- _PROBLEM REQUIREMENTS_
Report each line of the data that has "center" somewhere in it.

- _SUPPLIED MATERIAL_
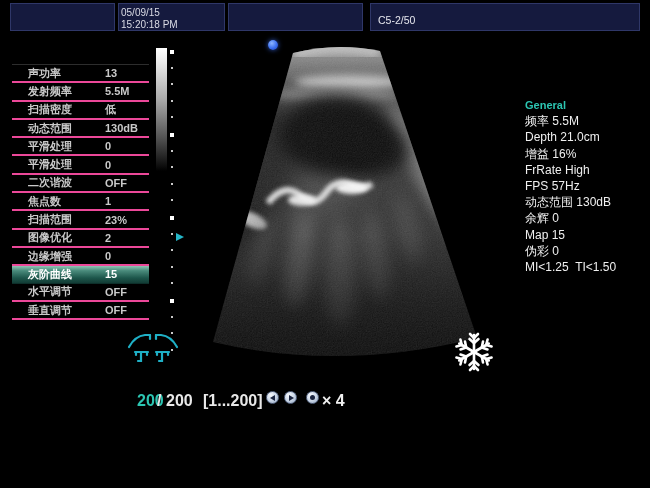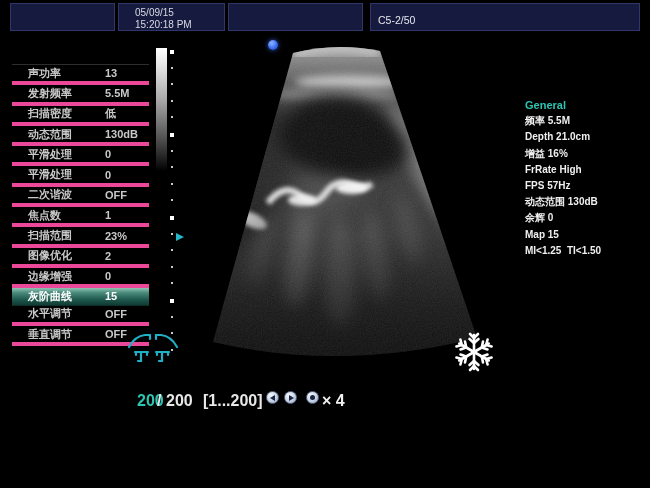--- a/index.html
+++ b/index.html
@@ -9,27 +9,27 @@
     font-family:"Liberation Sans","DejaVu Sans",sans-serif;
     -webkit-font-smoothing:antialiased;
   }
   .abs{position:absolute;}
 
   
   .tb-seg{
     position:absolute;top:3px;height:28px;
     background:#151a3e;border:1px solid #2f3768;box-sizing:border-box;
   }
-  .tb-datetime{left:118px;width:107px;color:#d9dae4;font-size:10px;line-height:12px;padding:3px 0 0 16px;}
+  .tb-datetime{left:118px;width:107px;color:#d9dae4;font-size:10px;line-height:12px;padding:3px 0 0 2px;}
   .tb-probe{left:370px;width:270px;color:#e6e7ee;font-size:10.5px;display:flex;align-items:flex-end;padding:0 0 4px 7px;}
 
   
   .sidebar{position:absolute;left:12px;top:64px;width:137px;border-top:1px solid #2d2d2d;}
   .sb-row{
-    position:relative;height:16.3px;border-bottom:4px solid #ec4899;
+    position:relative;height:16.3px;border-bottom:2px solid #ec4899;
     display:flex;align-items:center;
     color:#c9c9c9;font-size:11px;font-weight:700;
   }
   .sb-label{margin-left:16px;white-space:nowrap;}
   .sb-value{position:absolute;left:93px;white-space:nowrap;}
   .sb-row.hl{
     background:linear-gradient(180deg,#8fc4b5 0%,#498a7b 28%,#1d564b 70%,#123c35 100%);
     color:#fff;border-bottom:1px solid #0d2f2a;
   }
 
@@ -49,21 +49,21 @@
   
   .probe-mark{
     left:268px;top:40px;width:10px;height:10px;border-radius:50%;
     background:radial-gradient(circle at 38% 32%,#8db6ff 0%,#3a6ef0 55%,#1c3fb0 100%);
     box-shadow:0 0 5px rgba(58,110,240,.8);
   }
 
   
   .rpanel{position:absolute;left:525px;top:50px;width:122px;}
   .rp-title{color:#2cc5b2;font-size:11px;font-weight:700;height:16.2px;line-height:16.2px;margin-top:47px;}
-  .rp-line{color:#efefef;font-size:10px;font-weight:700;height:16.2px;line-height:16.2px;white-space:pre;}
+  .rp-line{color:#efefef;font-size:12px;font-weight:400;height:16.2px;line-height:16.2px;white-space:pre;}
 
   
   .cinebar{position:absolute;left:0;top:388px;width:650px;height:22px;}
   .cine-txt{position:absolute;top:4px;font-size:16px;font-weight:700;color:#e8e8e8;}
   .cine-current{left:137px;color:#2cc5b2;}
   .cine-sep{left:157px;}
   .cine-total{left:166px;}
   .cine-range{left:203px;}
   .cine-speed{left:322px;color:#f0f0f0;}
   .pbtn{
@@ -277,20 +277,21 @@
   <div class="rp-title">General</div>
   <div>
       <div class="rp-line">频率 5.5M</div>
       <div class="rp-line">Depth 21.0cm</div>
       <div class="rp-line">增益 16%</div>
       <div class="rp-line">FrRate High</div>
       <div class="rp-line">FPS 57Hz</div>
       <div class="rp-line">动态范围 130dB</div>
       <div class="rp-line">余辉 0</div>
       <div class="rp-line">Map 15</div>
+      <div class="rp-line">伪彩 0</div>
       <div class="rp-line">MI&lt;1.25  TI&lt;1.50</div>
     </div>
 </div>
 
 <div class="cinebar">
   <span class="cine-txt cine-current">200</span>
   <span class="cine-txt cine-sep">/</span>
   <span class="cine-txt cine-total">200</span>
   <span class="cine-txt cine-range">[1...200]</span>
   <div class="pbtn b1">

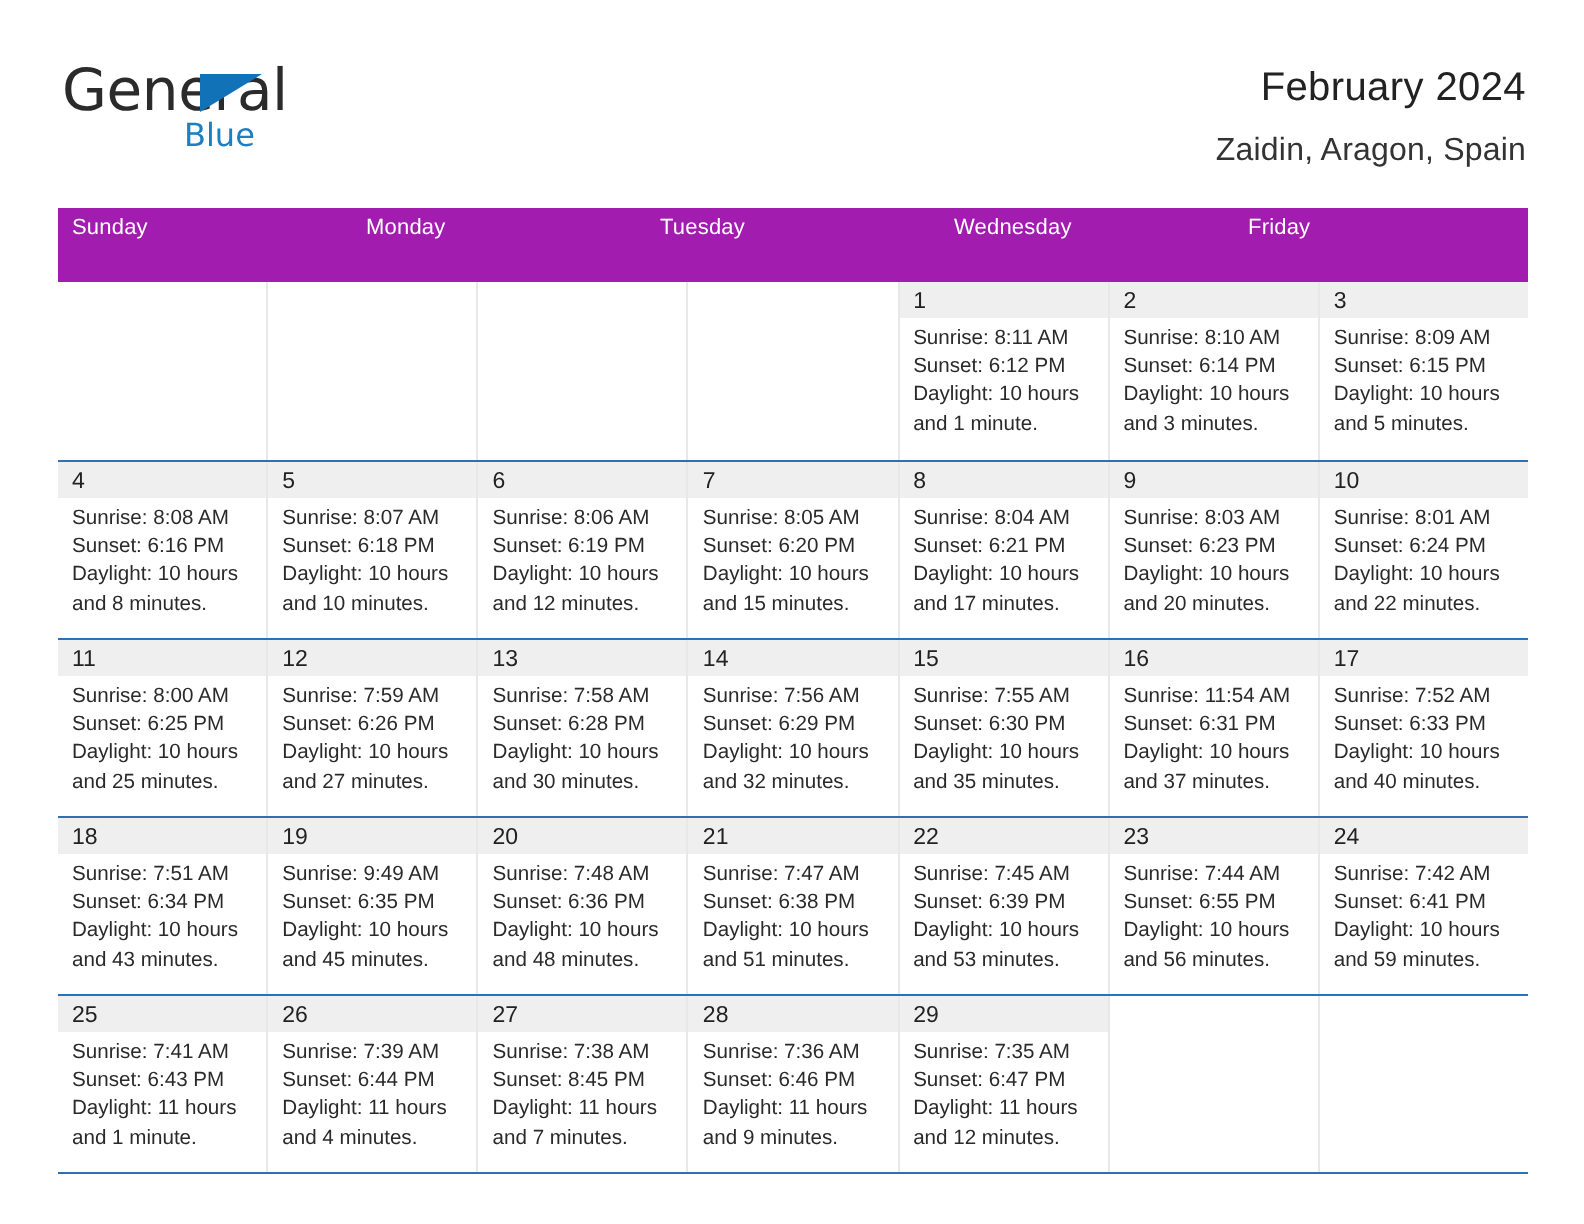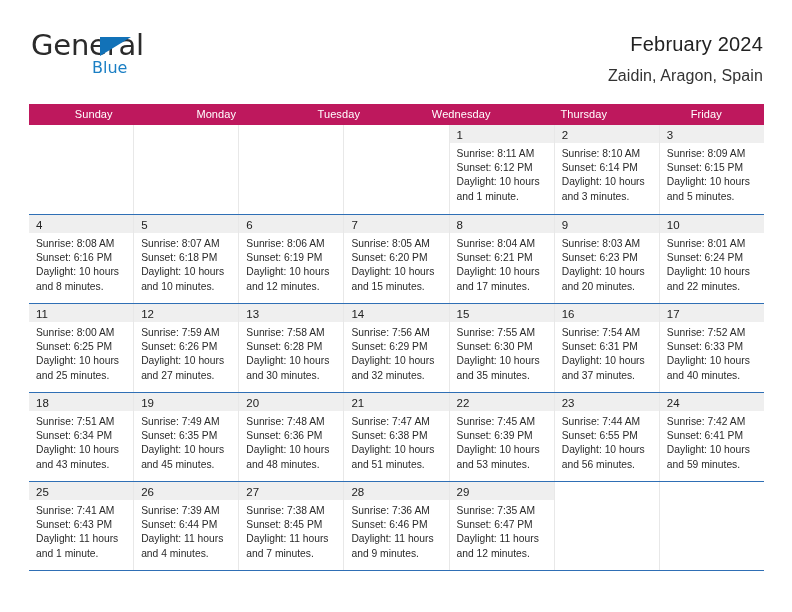--- a/index.html
+++ b/index.html
@@ -89,23 +89,22 @@
 
   
   .calendar {
     position: absolute;
     left: 29px;
     top: 104px;
     width: 735px;
   }
   .weekhead {
     display: flex;
-    background: #be185d;
-    height: 21px;
-    text-align: center;
+    background: #a21caf;
+    height: 37px;
   }
   .weekhead .wh {
     flex: 1 1 0;
     color: #ffffff;
     font-size: 11px;
     line-height: 21px;
     padding-left: 7px;
     box-sizing: border-box;
     letter-spacing: 0.1px;
   }
@@ -177,21 +176,20 @@
 
   </div>
 
   <div class="calendar">
 
     <div class="weekhead">
       <div class="wh">Sunday</div>
       <div class="wh">Monday</div>
       <div class="wh">Tuesday</div>
       <div class="wh">Wednesday</div>
-      <div class="wh">Thursday</div>
       <div class="wh">Friday</div>
     </div>
 
     <div id="weeks-container">
         <div class="week">
           <div class="day blank">
             <div class="numband"></div>
           </div>
           <div class="day blank">
             <div class="numband"></div>
@@ -337,21 +335,21 @@
             <div class="info">
               <div>Sunrise: 7:55 AM</div>
               <div>Sunset: 6:30 PM</div>
               <div>Daylight: 10 hours</div>
               <div>and 35 minutes.</div>
             </div>
           </div>
           <div class="day">
             <div class="numband"><span class="daynum">16</span></div>
             <div class="info">
-              <div>Sunrise: 7:54 AM</div>
+              <div>Sunrise: 11:54 AM</div>
               <div>Sunset: 6:31 PM</div>
               <div>Daylight: 10 hours</div>
               <div>and 37 minutes.</div>
             </div>
           </div>
           <div class="day">
             <div class="numband"><span class="daynum">17</span></div>
             <div class="info">
               <div>Sunrise: 7:52 AM</div>
               <div>Sunset: 6:33 PM</div>
@@ -366,21 +364,21 @@
             <div class="info">
               <div>Sunrise: 7:51 AM</div>
               <div>Sunset: 6:34 PM</div>
               <div>Daylight: 10 hours</div>
               <div>and 43 minutes.</div>
             </div>
           </div>
           <div class="day">
             <div class="numband"><span class="daynum">19</span></div>
             <div class="info">
-              <div>Sunrise: 7:49 AM</div>
+              <div>Sunrise: 9:49 AM</div>
               <div>Sunset: 6:35 PM</div>
               <div>Daylight: 10 hours</div>
               <div>and 45 minutes.</div>
             </div>
           </div>
           <div class="day">
             <div class="numband"><span class="daynum">20</span></div>
             <div class="info">
               <div>Sunrise: 7:48 AM</div>
               <div>Sunset: 6:36 PM</div>

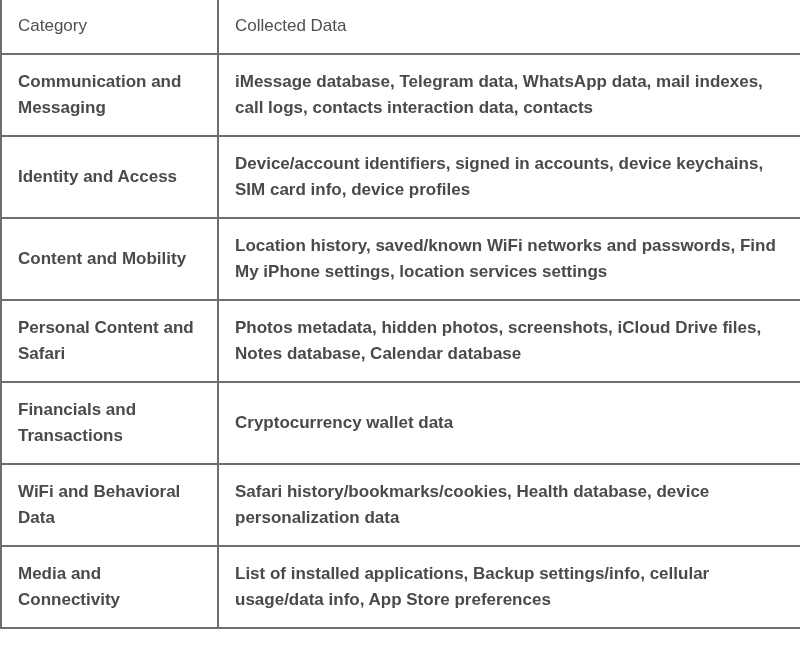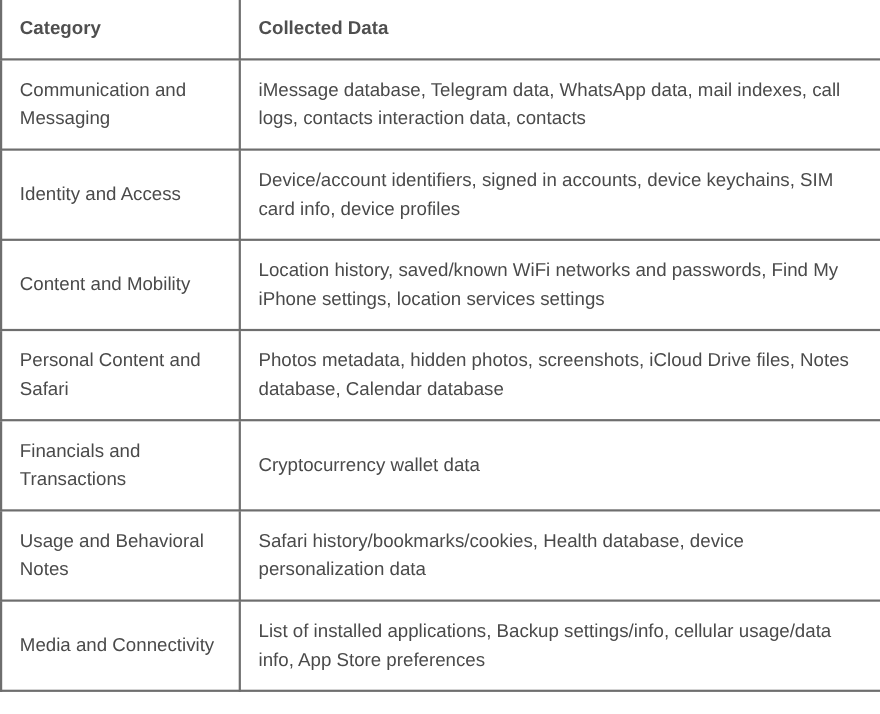--- a/index.html
+++ b/index.html
@@ -1,20 +1,20 @@
 <!DOCTYPE html>
 <html><head>
 <meta charset="utf-8">
 <style>
   html, body { margin:0; padding:0; background:#ffffff; }
   body { width:800px; height:649px; overflow:hidden; font-family:"Liberation Sans", sans-serif; color:#4a4a4a; }
   table { border-collapse:collapse; width:802px; table-layout:fixed; position:absolute; left:0; top:-1px; }
   td, th { border:2px solid #6e6e6e; vertical-align:middle; text-align:left; padding:0 16px; font-size:17px; line-height:26px; }
-  th { font-weight:bold; color:#4f4f4f; height:54px; }
-  td { height:80px; font-weight:normal; }
+  th { font-weight:normal; color:#4f4f4f; height:54px; }
+  td { height:80px; font-weight:bold; }
   col.c1 { width:217px; }
   tr > *:first-child { border-left:2px solid #6e6e6e; }
   tr > *:last-child { border-right:none; }
   thead th { border-top:none; }
 </style>
 </head>
 <body>
 
 <table>
   <colgroup>
@@ -42,21 +42,21 @@
     </tr>
     <tr>
       <td>Personal Content and Safari</td>
       <td>Photos metadata, hidden photos, screenshots, iCloud Drive files, Notes database, Calendar database</td>
     </tr>
     <tr>
       <td>Financials and Transactions</td>
       <td>Cryptocurrency wallet data</td>
     </tr>
     <tr>
-      <td>Usage and Behavioral Notes</td>
+      <td>WiFi and Behavioral Data</td>
       <td>Safari history/bookmarks/cookies, Health database, device personalization data</td>
     </tr>
     <tr>
       <td>Media and Connectivity</td>
       <td>List of installed applications, Backup settings/info, cellular usage/data info, App Store preferences</td>
     </tr>
   </tbody>
 </table>
 
 </body></html>

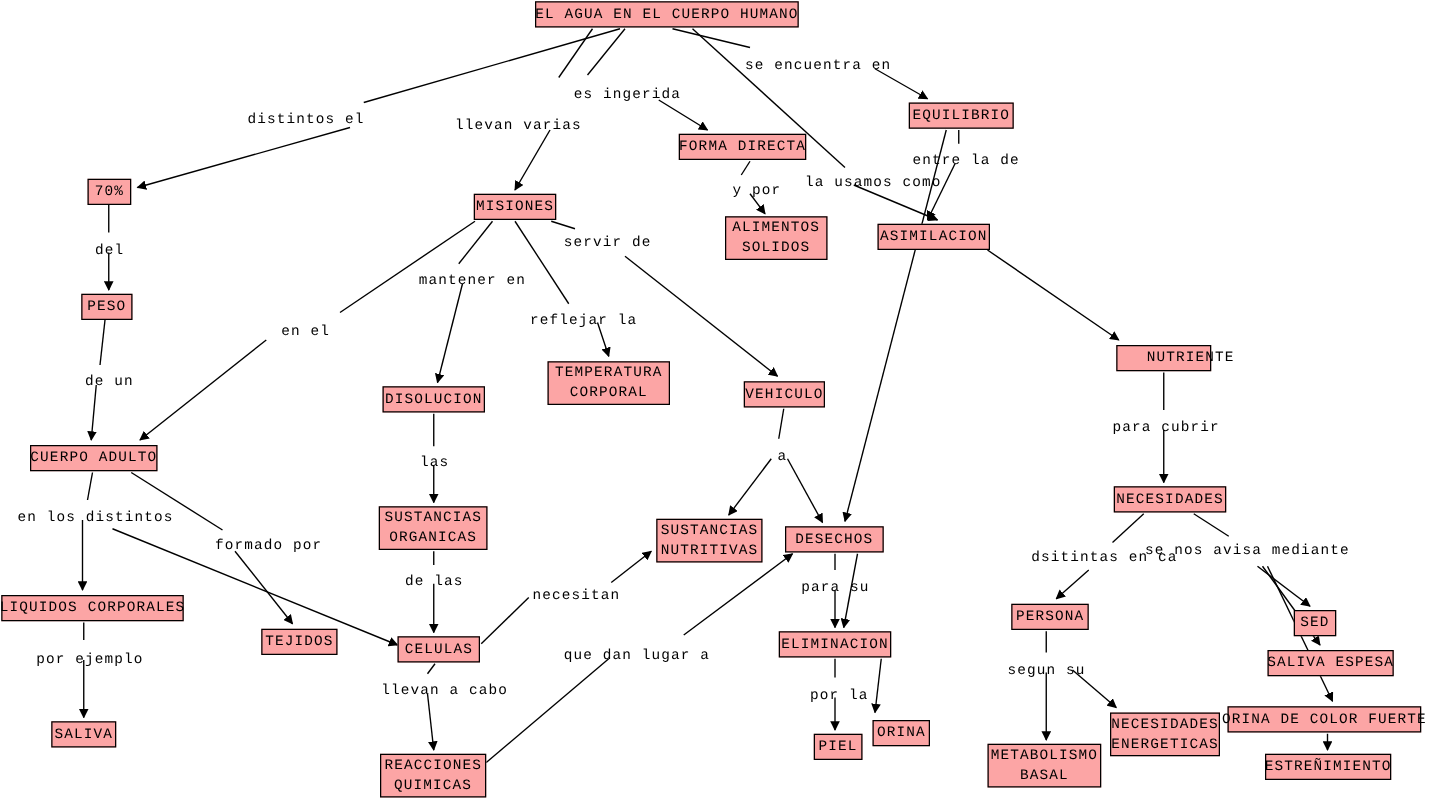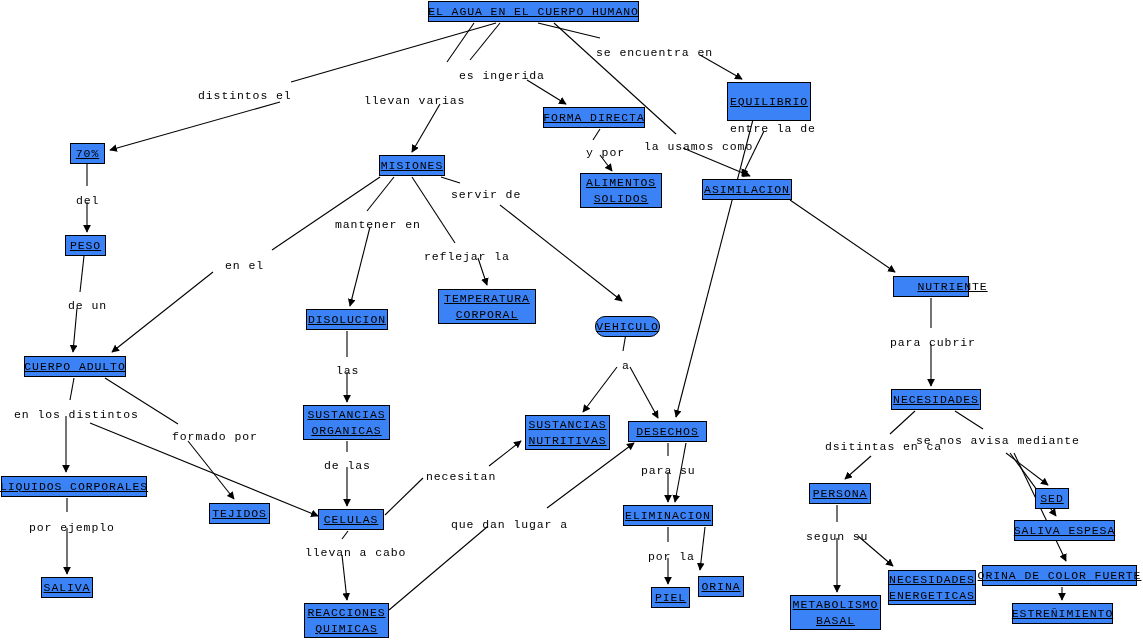--- a/index.html
+++ b/index.html
@@ -2,36 +2,35 @@
 <html><head>
 <meta charset="utf-8">
 <style>
   html,body{margin:0;padding:0;background:#ffffff;}
   body{font-family:"Liberation Mono","DejaVu Sans Mono",monospace;}
   #canvas{position:relative;width:1143px;height:641px;background:#ffffff;overflow:hidden;}
   #edges{position:absolute;left:0;top:0;width:1143px;height:641px;}
   .node{
     position:absolute;
     border:1px solid #000000;
-    background:#3b82f6;
+    background:#fca5a5;
     color:#000000;
     font-family:"Liberation Mono","DejaVu Sans Mono",monospace;
     font-size:11.5px;
     line-height:16px;
     letter-spacing:0.9px;
     text-align:center;
     box-sizing:border-box;
     display:flex;
     flex-direction:column;
     align-items:center;
     justify-content:center;
     white-space:pre;
     padding:2px 5px;
     z-index:3;
-    text-decoration:underline;
   }
   .node .ln{display:block;}
   .lbl{
     position:absolute;
     color:#000000;
     font-family:"Liberation Mono","DejaVu Sans Mono",monospace;
     font-size:11.5px;
     line-height:14px;
     letter-spacing:0.9px;
     white-space:pre;
@@ -195,40 +194,40 @@
     <span class="ln">REACCIONES</span>
     <span class="ln">QUIMICAS</span>
   </div>
   <div class="node" style="left:543px;top:107px;width:102px;height:21px;">
     <span class="ln">FORMA DIRECTA</span>
   </div>
   <div class="node" style="left:580px;top:173px;width:82px;height:35px;">
     <span class="ln">ALIMENTOS</span>
     <span class="ln">SOLIDOS</span>
   </div>
-  <div class="node" style="left:595px;top:316px;width:65px;height:21px;border-radius:10px;">
+  <div class="node" style="left:595px;top:305px;width:65px;height:21px;">
     <span class="ln">VEHICULO</span>
   </div>
   <div class="node" style="left:525px;top:415px;width:85px;height:35px;">
     <span class="ln">SUSTANCIAS</span>
     <span class="ln">NUTRITIVAS</span>
   </div>
   <div class="node" style="left:628px;top:421px;width:79px;height:21px;">
     <span class="ln">DESECHOS</span>
   </div>
   <div class="node" style="left:623px;top:505px;width:90px;height:21px;">
     <span class="ln">ELIMINACION</span>
   </div>
   <div class="node" style="left:651px;top:587px;width:39px;height:21px;">
     <span class="ln">PIEL</span>
   </div>
   <div class="node" style="left:698px;top:576px;width:46px;height:21px;">
     <span class="ln">ORINA</span>
   </div>
-  <div class="node" style="left:727px;top:82px;width:84px;height:39px;">
+  <div class="node" style="left:727px;top:82px;width:84px;height:21px;">
     <span class="ln">EQUILIBRIO</span>
   </div>
   <div class="node" style="left:702px;top:179px;width:90px;height:21px;">
     <span class="ln">ASIMILACION</span>
   </div>
   <div class="node" style="left:893px;top:276px;width:76px;height:21px;padding-left:48px;">
     <span class="ln">NUTRIENTE</span>
   </div>
   <div class="node" style="left:891px;top:389px;width:90px;height:21px;">
     <span class="ln">NECESIDADES</span>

- _WRITTEN ANSWER_
     display:flex;align-items:center;
-    text-align: center;
     text-align:center;
     align-items:center;
     justify-content:center;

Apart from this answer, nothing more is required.